Material provided —
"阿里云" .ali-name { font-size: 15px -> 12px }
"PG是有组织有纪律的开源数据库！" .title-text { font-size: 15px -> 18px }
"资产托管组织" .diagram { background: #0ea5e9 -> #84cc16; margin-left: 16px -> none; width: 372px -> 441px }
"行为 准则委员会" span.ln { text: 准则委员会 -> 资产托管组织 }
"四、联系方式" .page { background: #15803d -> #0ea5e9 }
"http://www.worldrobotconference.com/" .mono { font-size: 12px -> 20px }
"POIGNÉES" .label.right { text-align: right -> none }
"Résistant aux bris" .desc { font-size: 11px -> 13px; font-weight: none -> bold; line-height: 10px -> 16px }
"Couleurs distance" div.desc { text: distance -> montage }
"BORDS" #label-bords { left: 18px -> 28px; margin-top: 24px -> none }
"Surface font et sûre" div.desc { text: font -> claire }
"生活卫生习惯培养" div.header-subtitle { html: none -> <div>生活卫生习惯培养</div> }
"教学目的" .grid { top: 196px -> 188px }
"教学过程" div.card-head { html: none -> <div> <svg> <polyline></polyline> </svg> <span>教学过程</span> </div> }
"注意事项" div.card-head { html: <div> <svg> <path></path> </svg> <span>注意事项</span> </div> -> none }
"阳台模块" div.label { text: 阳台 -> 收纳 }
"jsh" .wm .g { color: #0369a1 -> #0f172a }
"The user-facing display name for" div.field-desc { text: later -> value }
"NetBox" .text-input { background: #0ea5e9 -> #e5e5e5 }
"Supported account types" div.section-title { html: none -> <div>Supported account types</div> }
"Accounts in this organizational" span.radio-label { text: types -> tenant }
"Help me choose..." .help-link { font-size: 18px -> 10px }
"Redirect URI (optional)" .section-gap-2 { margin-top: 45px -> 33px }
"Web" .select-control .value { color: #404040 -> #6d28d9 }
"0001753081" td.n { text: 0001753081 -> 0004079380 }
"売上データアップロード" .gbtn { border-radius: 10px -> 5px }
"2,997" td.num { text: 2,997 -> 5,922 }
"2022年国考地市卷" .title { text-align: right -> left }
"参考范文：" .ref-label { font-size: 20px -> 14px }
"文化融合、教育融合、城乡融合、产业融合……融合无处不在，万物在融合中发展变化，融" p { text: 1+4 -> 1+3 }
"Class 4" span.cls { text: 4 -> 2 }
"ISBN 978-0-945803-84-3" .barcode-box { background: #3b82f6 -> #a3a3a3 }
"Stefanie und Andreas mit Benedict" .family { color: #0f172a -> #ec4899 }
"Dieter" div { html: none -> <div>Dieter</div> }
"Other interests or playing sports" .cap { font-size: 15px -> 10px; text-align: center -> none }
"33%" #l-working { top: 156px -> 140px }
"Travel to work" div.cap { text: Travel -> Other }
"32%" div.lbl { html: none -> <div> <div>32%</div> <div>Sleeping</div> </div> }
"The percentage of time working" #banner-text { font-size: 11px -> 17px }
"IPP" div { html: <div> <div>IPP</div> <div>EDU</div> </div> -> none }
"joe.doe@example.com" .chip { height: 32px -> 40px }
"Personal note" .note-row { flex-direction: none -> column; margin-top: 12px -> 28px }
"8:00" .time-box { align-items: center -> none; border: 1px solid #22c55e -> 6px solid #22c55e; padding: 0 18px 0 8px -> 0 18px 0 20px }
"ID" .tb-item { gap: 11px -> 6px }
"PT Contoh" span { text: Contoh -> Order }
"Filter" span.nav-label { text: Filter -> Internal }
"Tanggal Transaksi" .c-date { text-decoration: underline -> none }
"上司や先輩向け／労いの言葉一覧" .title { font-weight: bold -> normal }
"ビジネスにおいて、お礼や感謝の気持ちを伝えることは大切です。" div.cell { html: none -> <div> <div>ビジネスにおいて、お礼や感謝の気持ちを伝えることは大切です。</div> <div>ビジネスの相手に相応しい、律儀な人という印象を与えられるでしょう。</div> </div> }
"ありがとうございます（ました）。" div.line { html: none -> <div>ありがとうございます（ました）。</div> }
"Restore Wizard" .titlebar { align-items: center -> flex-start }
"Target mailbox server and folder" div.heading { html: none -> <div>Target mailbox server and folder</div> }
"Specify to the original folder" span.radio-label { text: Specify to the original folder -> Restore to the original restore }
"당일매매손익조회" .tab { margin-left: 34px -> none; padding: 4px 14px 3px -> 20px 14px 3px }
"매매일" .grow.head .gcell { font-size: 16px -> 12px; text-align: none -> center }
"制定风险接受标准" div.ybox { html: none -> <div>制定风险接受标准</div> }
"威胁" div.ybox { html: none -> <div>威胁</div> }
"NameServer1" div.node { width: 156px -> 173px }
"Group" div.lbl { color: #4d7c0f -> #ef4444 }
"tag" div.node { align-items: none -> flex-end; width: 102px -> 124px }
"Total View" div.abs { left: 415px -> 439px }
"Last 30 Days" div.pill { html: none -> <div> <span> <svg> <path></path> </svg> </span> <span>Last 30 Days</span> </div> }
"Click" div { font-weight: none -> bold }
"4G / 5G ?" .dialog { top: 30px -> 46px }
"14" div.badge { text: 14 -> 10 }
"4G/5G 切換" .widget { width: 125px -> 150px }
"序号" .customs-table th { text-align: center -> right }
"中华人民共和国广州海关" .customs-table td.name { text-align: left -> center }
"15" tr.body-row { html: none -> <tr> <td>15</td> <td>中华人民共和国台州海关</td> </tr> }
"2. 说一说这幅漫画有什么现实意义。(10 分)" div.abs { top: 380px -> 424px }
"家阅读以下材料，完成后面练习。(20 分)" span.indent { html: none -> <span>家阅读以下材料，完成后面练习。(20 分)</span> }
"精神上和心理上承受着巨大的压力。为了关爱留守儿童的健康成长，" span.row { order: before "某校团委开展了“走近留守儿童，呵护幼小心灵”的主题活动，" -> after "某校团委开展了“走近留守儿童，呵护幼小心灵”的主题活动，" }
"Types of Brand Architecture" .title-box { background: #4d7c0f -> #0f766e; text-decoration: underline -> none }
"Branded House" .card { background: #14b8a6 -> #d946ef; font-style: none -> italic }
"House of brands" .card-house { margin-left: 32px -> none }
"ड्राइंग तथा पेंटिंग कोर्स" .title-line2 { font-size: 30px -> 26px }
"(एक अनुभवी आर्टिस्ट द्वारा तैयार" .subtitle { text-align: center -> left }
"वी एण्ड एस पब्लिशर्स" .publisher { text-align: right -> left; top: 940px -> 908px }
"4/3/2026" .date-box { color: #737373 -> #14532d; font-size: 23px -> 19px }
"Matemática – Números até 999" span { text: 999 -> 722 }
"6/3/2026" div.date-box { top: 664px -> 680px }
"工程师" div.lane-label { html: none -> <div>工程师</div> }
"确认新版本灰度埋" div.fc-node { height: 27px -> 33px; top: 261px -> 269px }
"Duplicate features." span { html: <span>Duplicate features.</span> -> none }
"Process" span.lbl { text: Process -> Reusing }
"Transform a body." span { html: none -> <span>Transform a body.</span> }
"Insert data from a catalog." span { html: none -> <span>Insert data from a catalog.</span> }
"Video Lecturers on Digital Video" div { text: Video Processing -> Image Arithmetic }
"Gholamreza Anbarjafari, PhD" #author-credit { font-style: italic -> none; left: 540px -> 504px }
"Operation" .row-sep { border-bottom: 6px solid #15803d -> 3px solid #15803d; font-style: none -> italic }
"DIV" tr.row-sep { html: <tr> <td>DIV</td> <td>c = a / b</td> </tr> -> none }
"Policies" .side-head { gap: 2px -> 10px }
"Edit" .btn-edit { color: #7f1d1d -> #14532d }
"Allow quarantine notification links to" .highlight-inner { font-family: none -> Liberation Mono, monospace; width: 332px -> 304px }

Instructions for the task — What you give back should be exactly the lines of the data above from the line with "text: 1+4 ->" through the line with "font-weight: bold ->", both of those included, and nothing more.

Expected answer —
"文化融合、教育融合、城乡融合、产业融合……融合无处不在，万物在融合中发展变化，融" p { text: 1+4 -> 1+3 }
"Class 4" span.cls { text: 4 -> 2 }
"ISBN 978-0-945803-84-3" .barcode-box { background: #3b82f6 -> #a3a3a3 }
"Stefanie und Andreas mit Benedict" .family { color: #0f172a -> #ec4899 }
"Dieter" div { html: none -> <div>Dieter</div> }
"Other interests or playing sports" .cap { font-size: 15px -> 10px; text-align: center -> none }
"33%" #l-working { top: 156px -> 140px }
"Travel to work" div.cap { text: Travel -> Other }
"32%" div.lbl { html: none -> <div> <div>32%</div> <div>Sleeping</div> </div> }
"The percentage of time working" #banner-text { font-size: 11px -> 17px }
"IPP" div { html: <div> <div>IPP</div> <div>EDU</div> </div> -> none }
"joe.doe@example.com" .chip { height: 32px -> 40px }
"Personal note" .note-row { flex-direction: none -> column; margin-top: 12px -> 28px }
"8:00" .time-box { align-items: center -> none; border: 1px solid #22c55e -> 6px solid #22c55e; padding: 0 18px 0 8px -> 0 18px 0 20px }
"ID" .tb-item { gap: 11px -> 6px }
"PT Contoh" span { text: Contoh -> Order }
"Filter" span.nav-label { text: Filter -> Internal }
"Tanggal Transaksi" .c-date { text-decoration: underline -> none }
"上司や先輩向け／労いの言葉一覧" .title { font-weight: bold -> normal }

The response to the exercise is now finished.